What the exercise asks>
Print the records below word for word, but leave out the pictures.

Material supplied>
━━━━━━━━━━━━━━━━

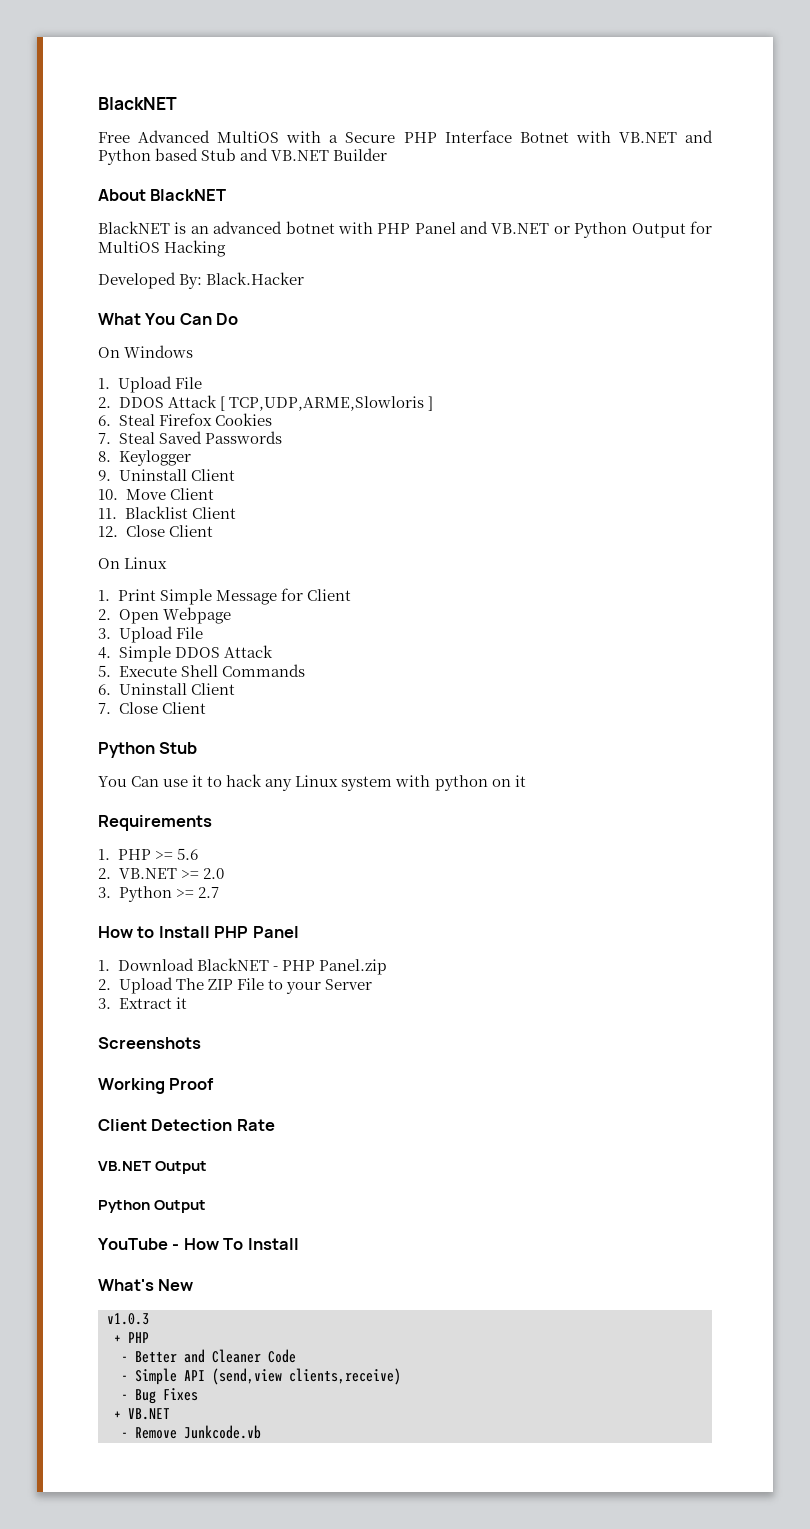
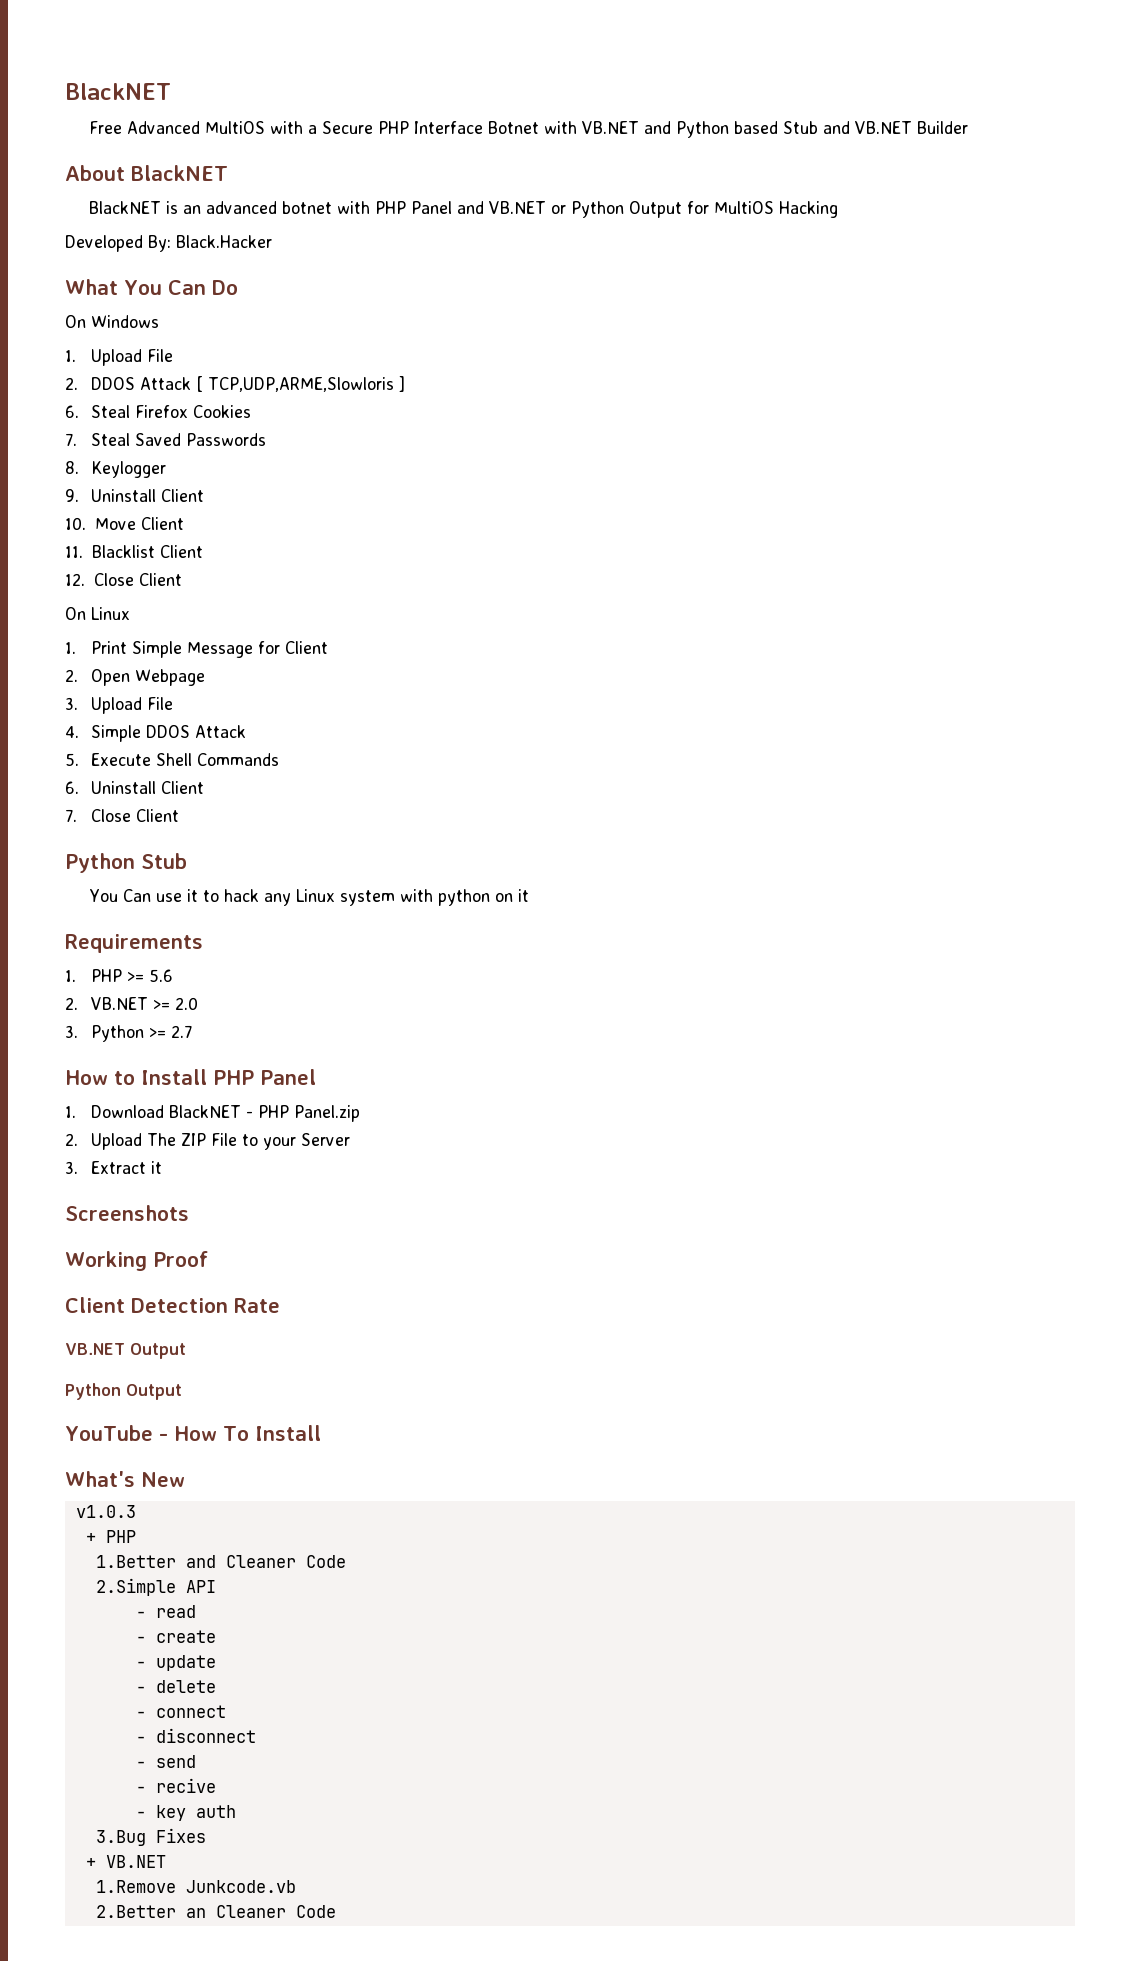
[121,1351,177,1363] - Better -> [95,1555,176,1568] 1.Better
[121,1368,177,1385] - Simple -> [95,1578,176,1596] 2.Simple
[212,1368,401,1385] [121,1389,156,1404] (send,view clients,receive) // - Bug -> [135,1605,196,1618] [135,1630,216,1643] [135,1655,216,1671] [135,1680,216,1693] [135,1705,226,1718] [135,1728,256,1743] [135,1755,196,1768] [135,1778,216,1793] [135,1805,236,1821] [95,1830,146,1846] // - read // - create // - update // - delete // - connect // - disconnect // - send // - recive // - key auth // 3.Bug
[121,1427,177,1439] - Remove -> [95,1880,176,1893] 1.Remove
(261, 1432) none -> [95,1905,336,1918] // 2.Better an Cleaner Code

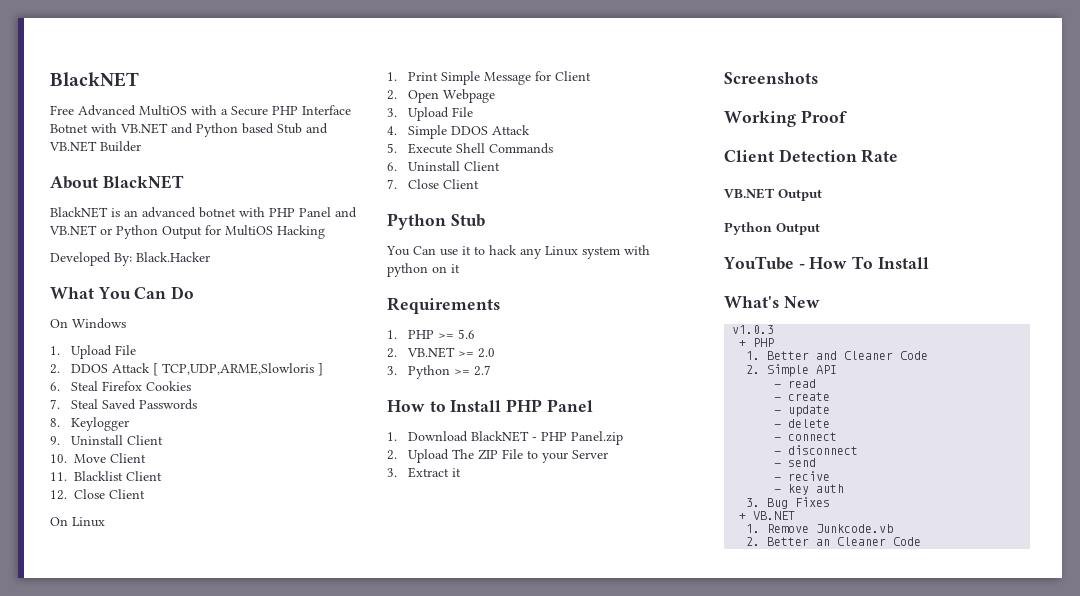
[95,1555,176,1568] 1.Better -> [746,351,810,360] 1. Better
[95,1578,176,1596] 2.Simple -> [746,364,810,377] 2. Simple
[95,1830,146,1846] 3.Bug -> [746,498,789,509] 3. Bug
[95,1880,176,1893] 1.Remove -> [746,524,810,533] 1. Remove
[95,1905,176,1918] 2.Better -> [746,537,810,546] 2. Better

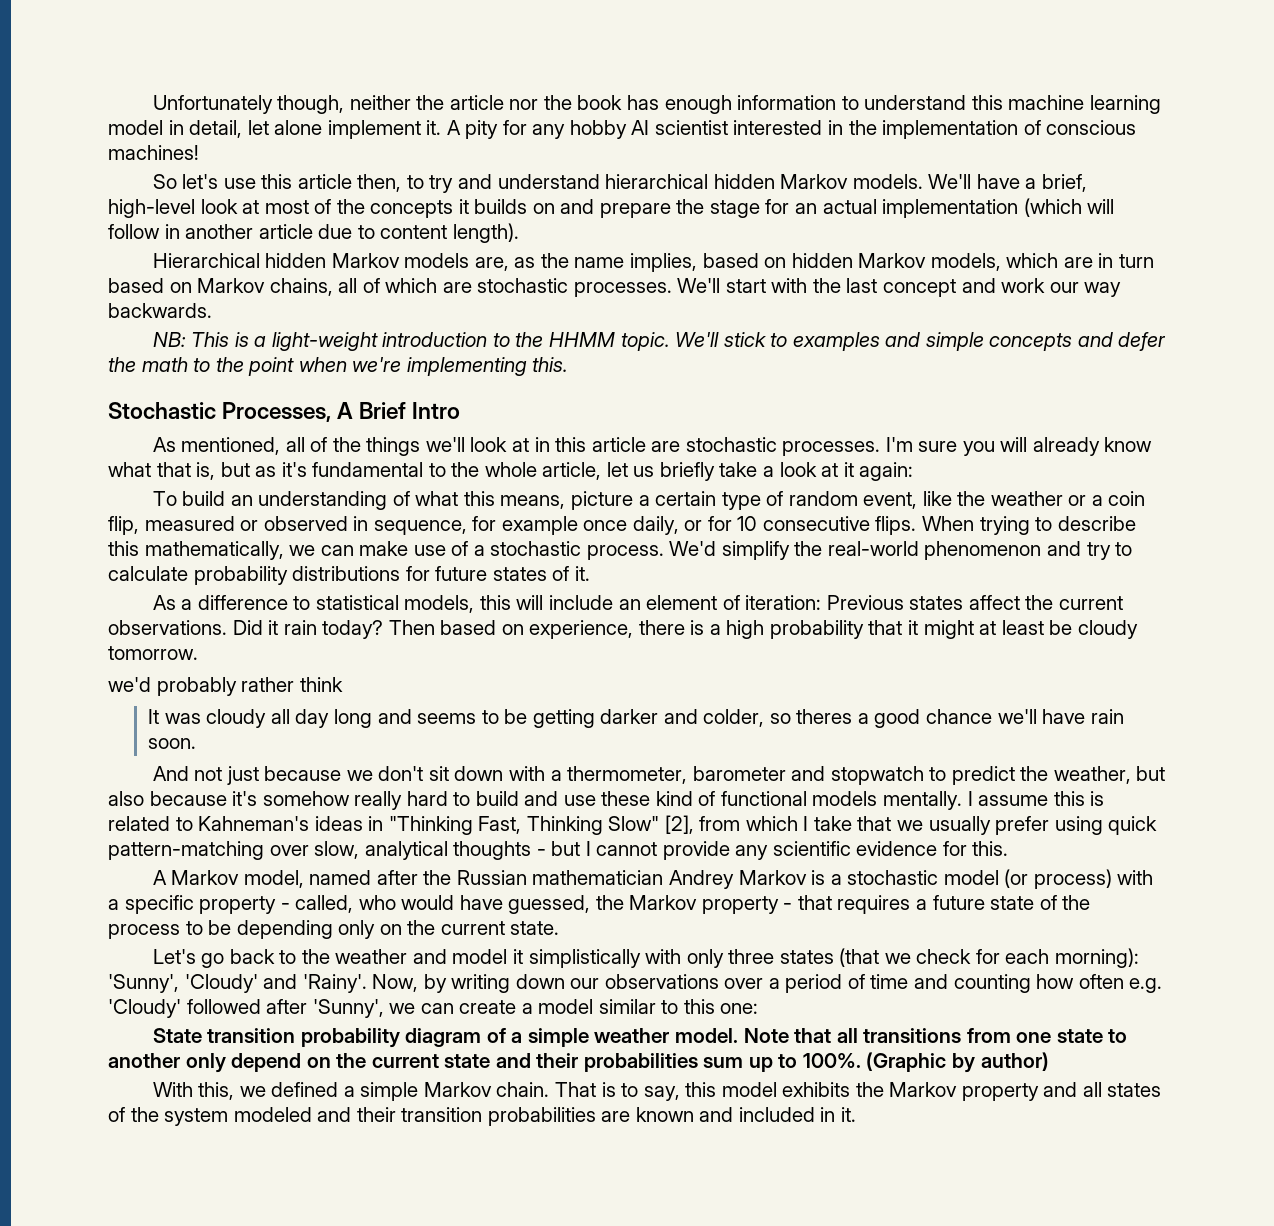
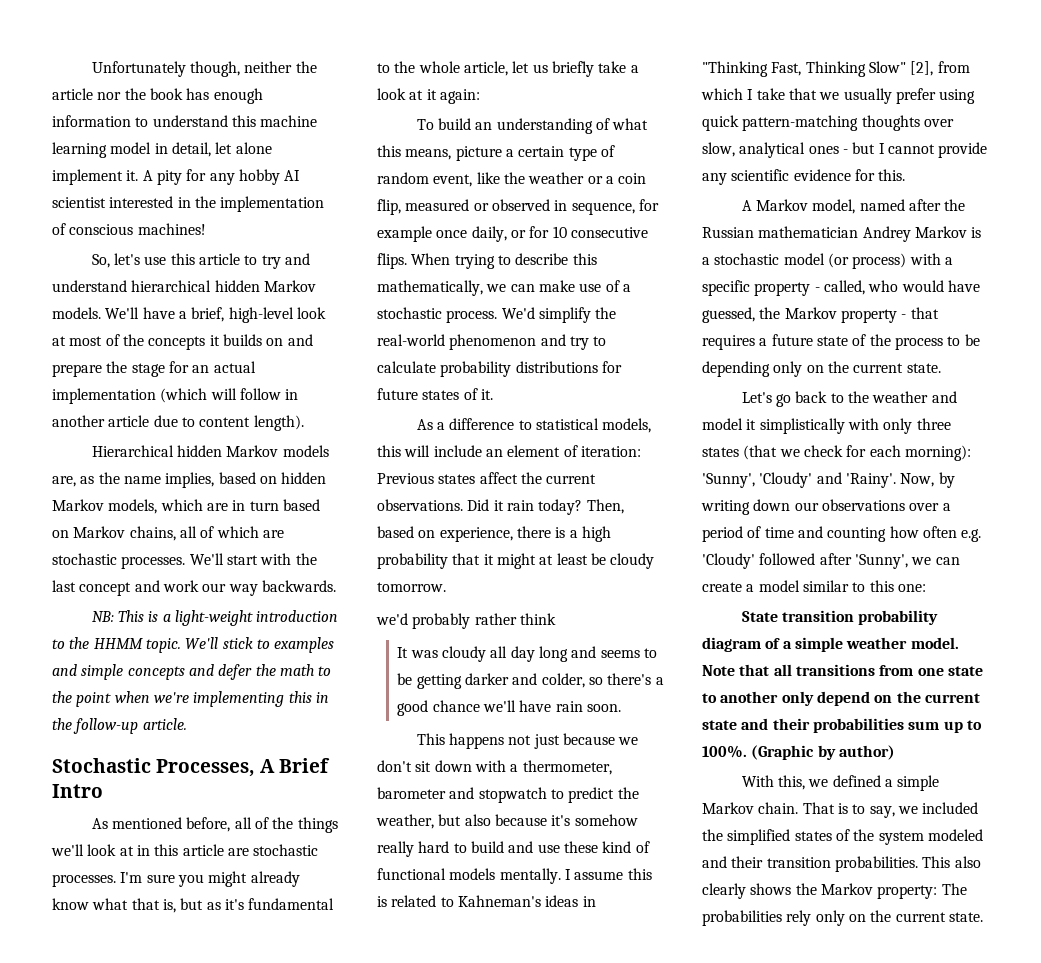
[152,174,177,189] So -> [91,254,110,268] So,
[357,174,402,192] then, -> (241, 259) none
[532,357,569,372] this. -> [288,691,329,703] [52,718,187,734] this in the follow-up article.
[181,437,281,455] mentioned, -> [112,817,231,832] mentioned before,
[1000,437,1028,452] will -> [208,871,248,887] might
[388,620,435,635] Then -> [586,499,624,514] Then,
[796,709,853,724] theres -> [607,673,652,685] there's
[152,766,189,781] And -> [416,733,505,749] This happens
(264, 850) none -> [861,115,920,131] thoughts
[453,841,532,860] thoughts -> [808,146,839,154] ones
[685,1082,1102,1101] this model exhibits the Markov property and all -> [897,802,979,814] [702,829,791,845] we included the simplified
[487,1107,856,1126] probabilities are known and included in it. -> [834,856,981,872] [702,883,967,899] [702,910,983,926] probabilities. This also clearly shows the Markov property: The probabilities rely only on the current state.

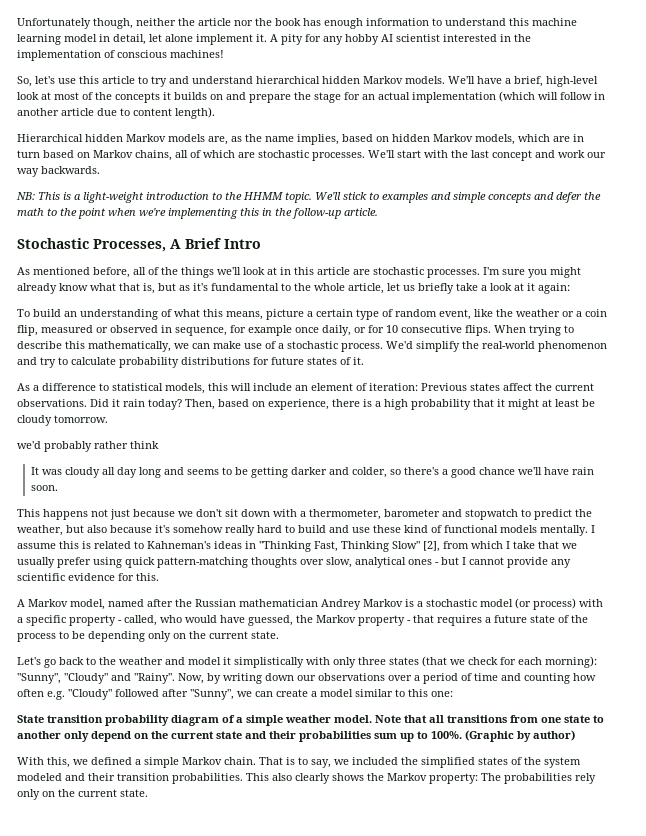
[702,472,896,488] 'Sunny', 'Cloudy' and 'Rainy'. -> [17,673,175,684] "Sunny", "Cloudy" and "Rainy".
[702,553,755,569] 'Cloudy' -> [68,689,112,700] "Cloudy"
[854,554,908,569] 'Sunny', -> [190,689,234,700] "Sunny",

━━━━━━━━━━━━━━━━

Response>
[121,1351,177,1363] - Better -> [95,1555,176,1568] 1.Better
[121,1368,177,1385] - Simple -> [95,1578,176,1596] 2.Simple
[212,1368,401,1385] [121,1389,156,1404] (send,view clients,receive) // - Bug -> [135,1605,196,1618] [135,1630,216,1643] [135,1655,216,1671] [135,1680,216,1693] [135,1705,226,1718] [135,1728,256,1743] [135,1755,196,1768] [135,1778,216,1793] [135,1805,236,1821] [95,1830,146,1846] // - read // - create // - update // - delete // - connect // - disconnect // - send // - recive // - key auth // 3.Bug
[121,1427,177,1439] - Remove -> [95,1880,176,1893] 1.Remove
(261, 1432) none -> [95,1905,336,1918] // 2.Better an Cleaner Code

[95,1555,176,1568] 1.Better -> [746,351,810,360] 1. Better
[95,1578,176,1596] 2.Simple -> [746,364,810,377] 2. Simple
[95,1830,146,1846] 3.Bug -> [746,498,789,509] 3. Bug
[95,1880,176,1893] 1.Remove -> [746,524,810,533] 1. Remove
[95,1905,176,1918] 2.Better -> [746,537,810,546] 2. Better

[152,174,177,189] So -> [91,254,110,268] So,
[357,174,402,192] then, -> (241, 259) none
[532,357,569,372] this. -> [288,691,329,703] [52,718,187,734] this in the follow-up article.
[181,437,281,455] mentioned, -> [112,817,231,832] mentioned before,
[1000,437,1028,452] will -> [208,871,248,887] might
[388,620,435,635] Then -> [586,499,624,514] Then,
[796,709,853,724] theres -> [607,673,652,685] there's
[152,766,189,781] And -> [416,733,505,749] This happens
(264, 850) none -> [861,115,920,131] thoughts
[453,841,532,860] thoughts -> [808,146,839,154] ones
[685,1082,1102,1101] this model exhibits the Markov property and all -> [897,802,979,814] [702,829,791,845] we included the simplified
[487,1107,856,1126] probabilities are known and included in it. -> [834,856,981,872] [702,883,967,899] [702,910,983,926] probabilities. This also clearly shows the Markov property: The probabilities rely only on the current state.

[702,472,896,488] 'Sunny', 'Cloudy' and 'Rainy'. -> [17,673,175,684] "Sunny", "Cloudy" and "Rainy".
[702,553,755,569] 'Cloudy' -> [68,689,112,700] "Cloudy"
[854,554,908,569] 'Sunny', -> [190,689,234,700] "Sunny",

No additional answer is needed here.